## What to produce
When the line containing "[56,261,141,278] postgresql ->" is found in the data below, copy it and each line after it through the line containing "[742,1246,835,1263] postgresql, ->", exactly and with no others.
───── Given entries
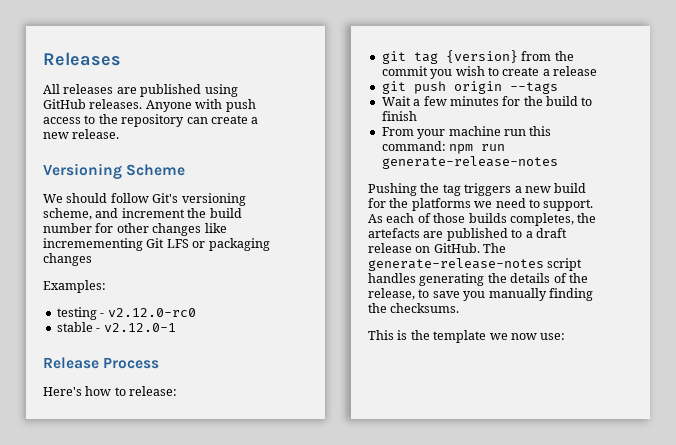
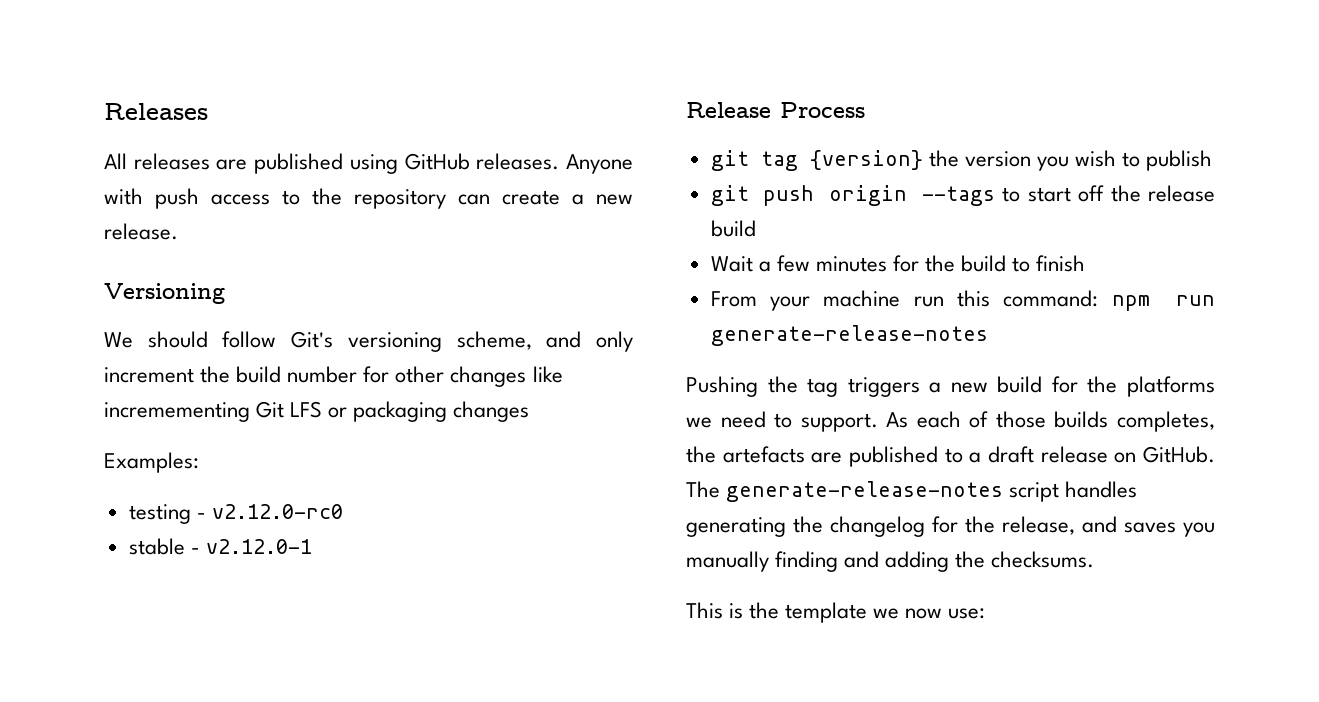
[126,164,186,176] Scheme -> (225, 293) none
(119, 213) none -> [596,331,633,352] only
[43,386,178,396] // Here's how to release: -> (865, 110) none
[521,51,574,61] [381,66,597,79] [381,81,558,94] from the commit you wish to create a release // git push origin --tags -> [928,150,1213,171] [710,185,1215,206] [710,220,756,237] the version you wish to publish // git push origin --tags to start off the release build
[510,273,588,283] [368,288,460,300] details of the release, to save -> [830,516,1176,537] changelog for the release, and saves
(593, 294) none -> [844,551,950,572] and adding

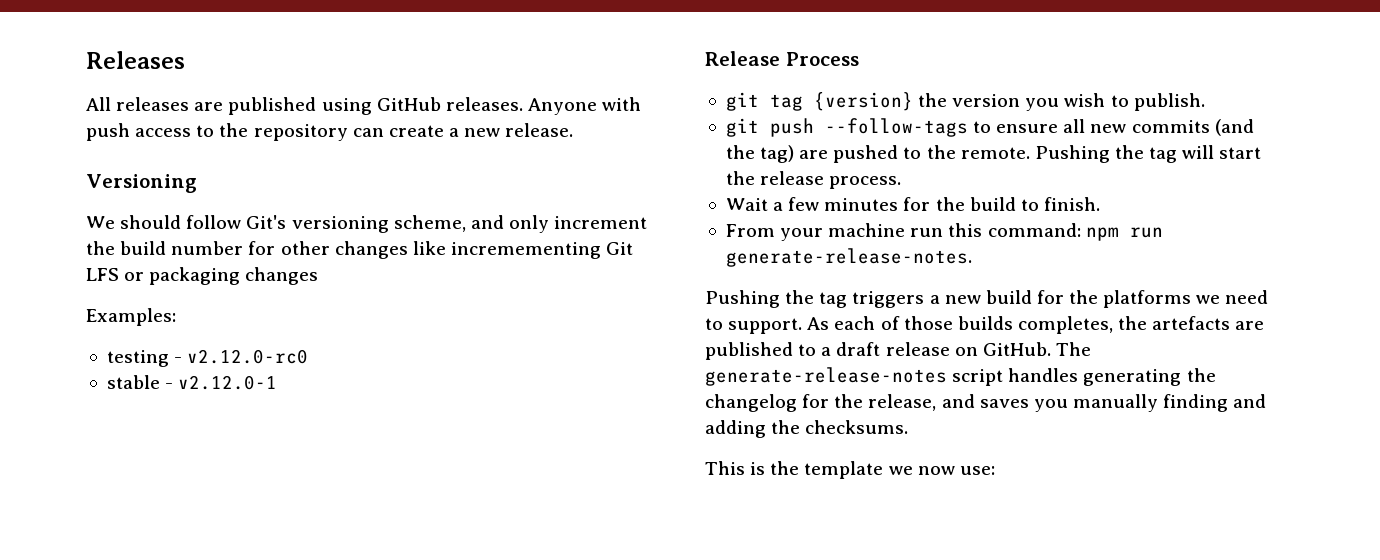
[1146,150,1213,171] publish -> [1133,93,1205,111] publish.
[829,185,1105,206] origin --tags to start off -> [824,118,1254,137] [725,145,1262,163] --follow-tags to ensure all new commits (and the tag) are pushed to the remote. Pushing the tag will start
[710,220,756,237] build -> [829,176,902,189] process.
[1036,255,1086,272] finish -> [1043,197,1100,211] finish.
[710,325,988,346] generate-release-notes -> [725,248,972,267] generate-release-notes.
──────────
───── Given entries
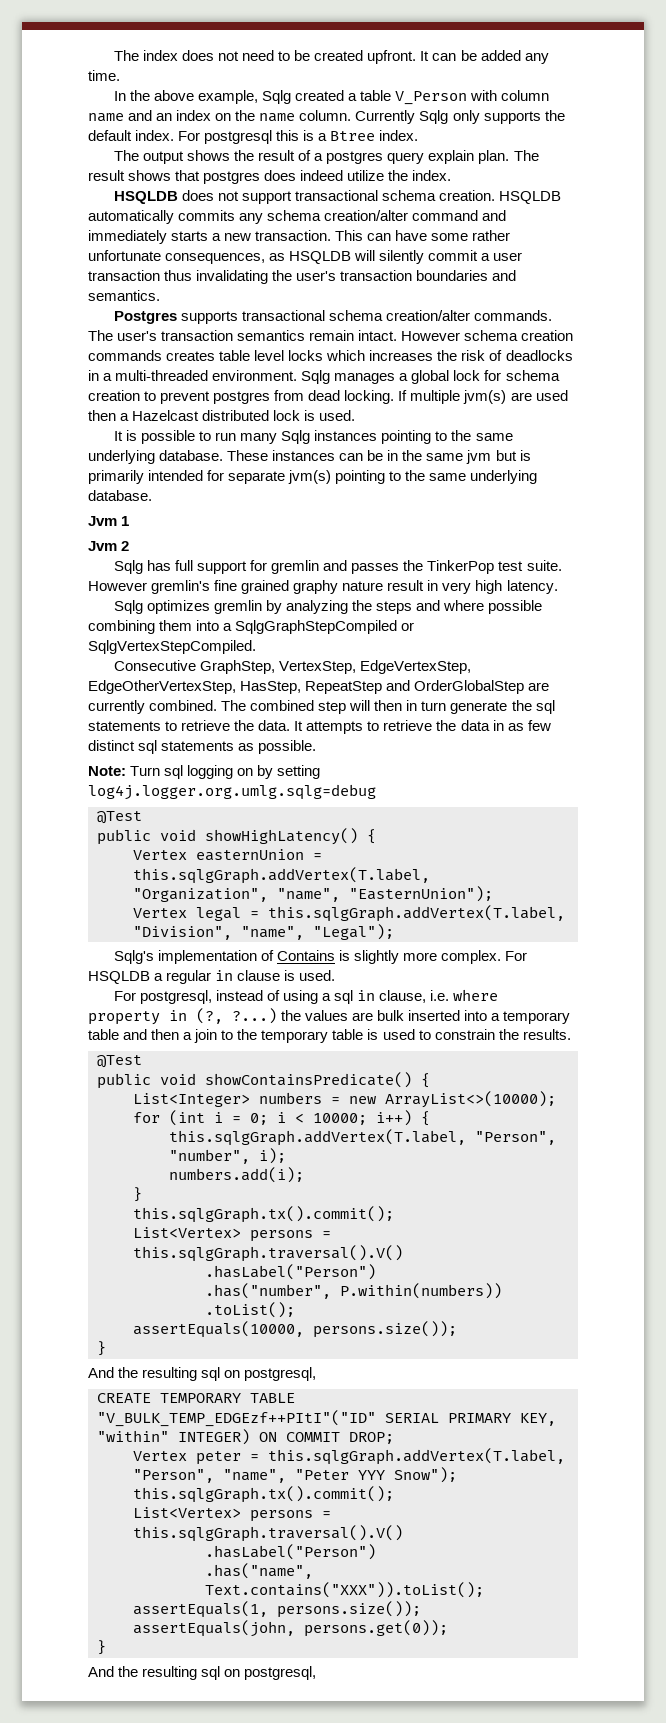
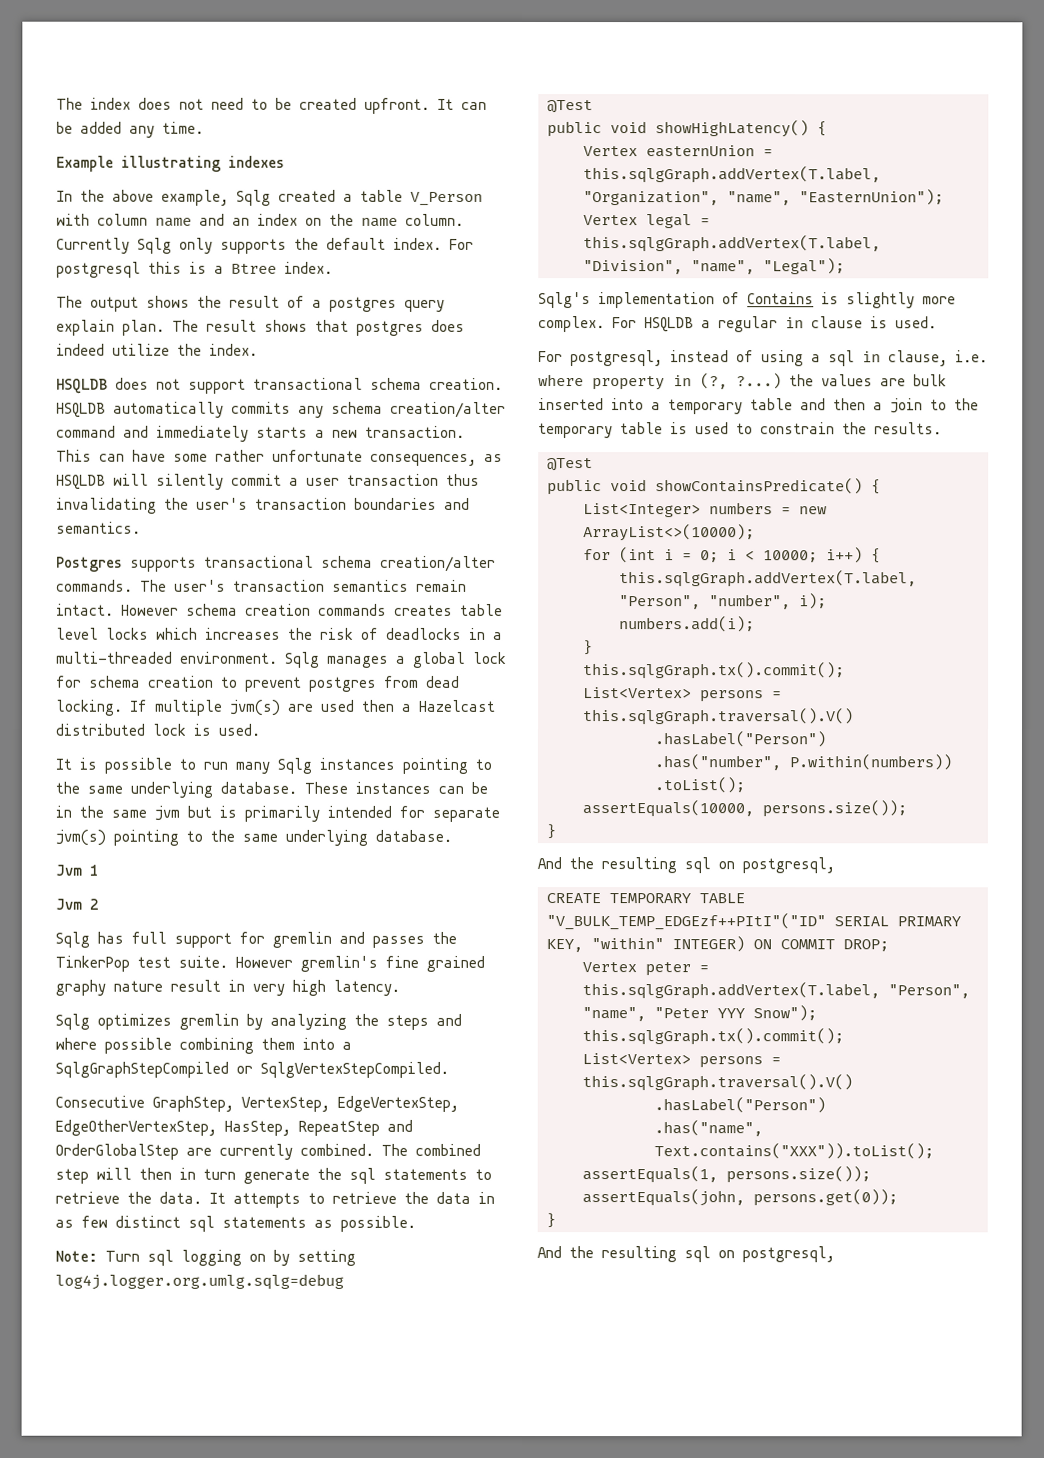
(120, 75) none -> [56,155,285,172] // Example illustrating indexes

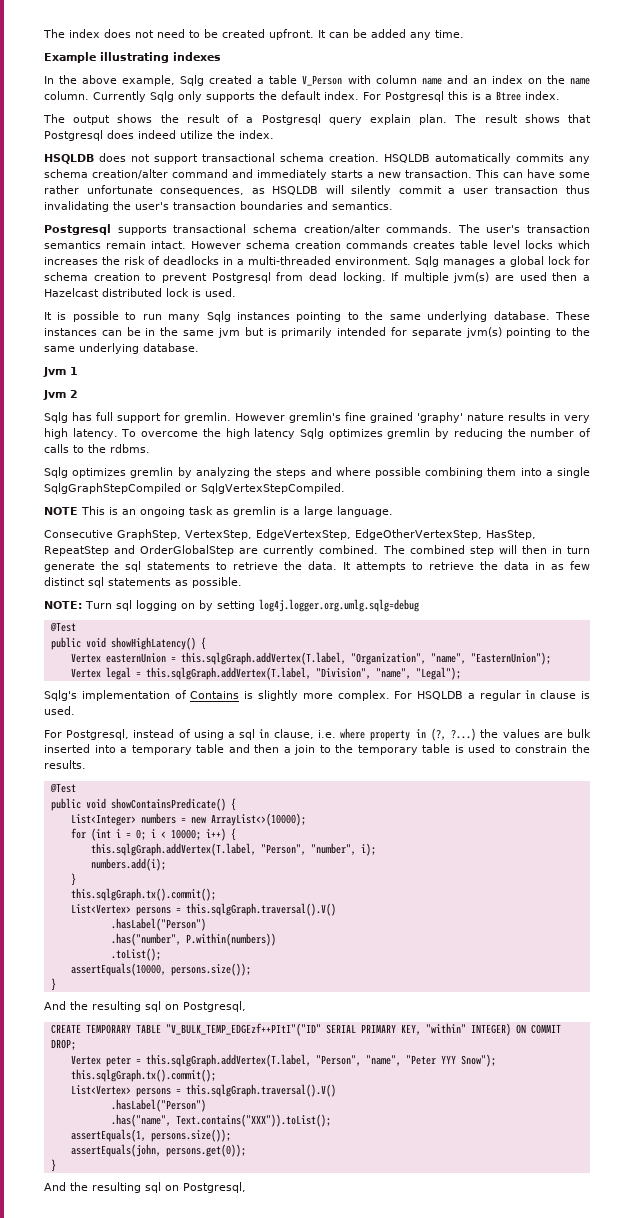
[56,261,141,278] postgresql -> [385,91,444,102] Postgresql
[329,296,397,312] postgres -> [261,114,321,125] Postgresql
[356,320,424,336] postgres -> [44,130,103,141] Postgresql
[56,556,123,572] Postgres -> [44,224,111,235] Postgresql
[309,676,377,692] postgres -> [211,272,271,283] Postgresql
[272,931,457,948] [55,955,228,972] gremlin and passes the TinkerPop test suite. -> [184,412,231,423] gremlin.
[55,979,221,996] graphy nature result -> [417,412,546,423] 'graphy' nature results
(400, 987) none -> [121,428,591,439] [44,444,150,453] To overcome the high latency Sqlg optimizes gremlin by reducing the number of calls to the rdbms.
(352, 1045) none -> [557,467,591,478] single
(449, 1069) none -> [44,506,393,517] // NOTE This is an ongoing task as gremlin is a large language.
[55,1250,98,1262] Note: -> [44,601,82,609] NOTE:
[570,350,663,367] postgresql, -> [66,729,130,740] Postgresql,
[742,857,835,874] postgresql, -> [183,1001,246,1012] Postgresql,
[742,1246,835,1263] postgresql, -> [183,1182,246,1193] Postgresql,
──────────
## Final answer
[56,261,141,278] postgresql -> [385,91,444,102] Postgresql
[329,296,397,312] postgres -> [261,114,321,125] Postgresql
[356,320,424,336] postgres -> [44,130,103,141] Postgresql
[56,556,123,572] Postgres -> [44,224,111,235] Postgresql
[309,676,377,692] postgres -> [211,272,271,283] Postgresql
[272,931,457,948] [55,955,228,972] gremlin and passes the TinkerPop test suite. -> [184,412,231,423] gremlin.
[55,979,221,996] graphy nature result -> [417,412,546,423] 'graphy' nature results
(400, 987) none -> [121,428,591,439] [44,444,150,453] To overcome the high latency Sqlg optimizes gremlin by reducing the number of calls to the rdbms.
(352, 1045) none -> [557,467,591,478] single
(449, 1069) none -> [44,506,393,517] // NOTE This is an ongoing task as gremlin is a large language.
[55,1250,98,1262] Note: -> [44,601,82,609] NOTE:
[570,350,663,367] postgresql, -> [66,729,130,740] Postgresql,
[742,857,835,874] postgresql, -> [183,1001,246,1012] Postgresql,
[742,1246,835,1263] postgresql, -> [183,1182,246,1193] Postgresql,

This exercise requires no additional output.